Un importante contratto prevede la fornitura di turbomacchine per la produzione di energia elettrica in Mozambico


 Baker Hughes, a GE Company (BHGE) di cui Nuovo Pignone fa parte risponde all'appello del Segretario Fiom Daniele Calosi lanciato in mattinata a seguito di alcune indiscrezioni pubblicate su organi di stampa, precisando la situazione economica "La notizia di 500 posti a rischio presso Nuovo Pignone è priva di alcun fondamento, BHGE ha conseguito (dato globale) nel terzo trimestre del 2017 risultati economici positivi in termini di crescita degli ordini - con un aumento del 18% su base annua. Per consolidare questo andamento, in un contesto generale del mercato dell’oil & gas che rimane non positivo a causa del perpetrarsi della crisi del settore legata al prezzo del petrolio, è necessaria una sempre crescente attenzione ai costi e alla produttività. L’azienda non intende comunque procedere mettendo a rischio 500 posti di lavoro"

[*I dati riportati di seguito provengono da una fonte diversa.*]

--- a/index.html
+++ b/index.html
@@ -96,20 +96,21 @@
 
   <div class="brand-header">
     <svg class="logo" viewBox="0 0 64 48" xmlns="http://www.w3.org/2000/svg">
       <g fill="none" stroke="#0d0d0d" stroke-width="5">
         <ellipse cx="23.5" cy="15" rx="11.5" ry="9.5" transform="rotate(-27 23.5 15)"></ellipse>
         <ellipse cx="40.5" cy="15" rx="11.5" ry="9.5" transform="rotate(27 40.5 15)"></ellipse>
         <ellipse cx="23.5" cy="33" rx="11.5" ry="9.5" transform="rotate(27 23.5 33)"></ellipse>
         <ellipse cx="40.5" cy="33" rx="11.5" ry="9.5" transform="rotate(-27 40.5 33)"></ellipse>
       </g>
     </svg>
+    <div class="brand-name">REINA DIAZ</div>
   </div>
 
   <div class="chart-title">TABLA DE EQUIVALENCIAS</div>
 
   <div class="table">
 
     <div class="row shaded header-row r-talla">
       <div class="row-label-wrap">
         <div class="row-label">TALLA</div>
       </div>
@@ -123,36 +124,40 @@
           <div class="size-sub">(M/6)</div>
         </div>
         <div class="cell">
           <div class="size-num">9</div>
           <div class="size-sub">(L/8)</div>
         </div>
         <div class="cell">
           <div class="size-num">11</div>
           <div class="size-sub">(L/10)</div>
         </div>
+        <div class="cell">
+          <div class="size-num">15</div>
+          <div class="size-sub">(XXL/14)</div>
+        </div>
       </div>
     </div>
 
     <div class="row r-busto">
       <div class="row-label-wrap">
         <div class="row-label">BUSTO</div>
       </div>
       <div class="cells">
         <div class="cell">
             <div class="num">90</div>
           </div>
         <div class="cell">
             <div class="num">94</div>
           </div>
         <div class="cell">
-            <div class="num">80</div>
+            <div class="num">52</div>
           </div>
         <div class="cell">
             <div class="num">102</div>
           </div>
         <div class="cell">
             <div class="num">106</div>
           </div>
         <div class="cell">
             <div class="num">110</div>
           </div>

Inoltre "A sostegno di questo, e con specifico riferimento al business basato a Firenze, sono state fornite ampie informazioni su ordini importanti, di cui fa parte anche Nuovo Pignone, che tuttavia gli articoli pubblicati oggi sulla stampa locale non riportano, ma che ribadiamo: un importante contratto a supporto del progetto Coral South FLNG di Eni East Africa (EEA), al largo delle coste del Mozambico: Il contratto prevede la fornitura da parte di BHGE - attraverso la sua controllata Nuovo Pignone - di turbomacchine per la produzione di energia elettrica e il processo di refrigerazione del gas del nuovo impianto FLNG (floating liquefied natural gas). I componenti saranno fabbricati presso lo stabilimento BHGE Nuovo Pignone di Firenze, quindi assemblati e testati presso la sede di Massa".

"Un altro esempio, BHGE (sempre business basato a Firenze) ha ricevuto il suo primo contratto nell'Africa sub-sahariana per fornire servizi software per la gestione degli assett industriali per ridurre le interruzioni e le fermate non pianificate del 20% per i treni LNG. Un contratto per la fornitura di una centrale di cogenerazione in Malesia basata sulla turbina a gas NovaLT16 di BHGE. BHGE vuole inoltre ribadire la conferma degli investimenti e degli impegni presi con istituzioni e rappresentanze dei lavoratori con cui si confronta quotidianamente" conclude la nota del Gruppo.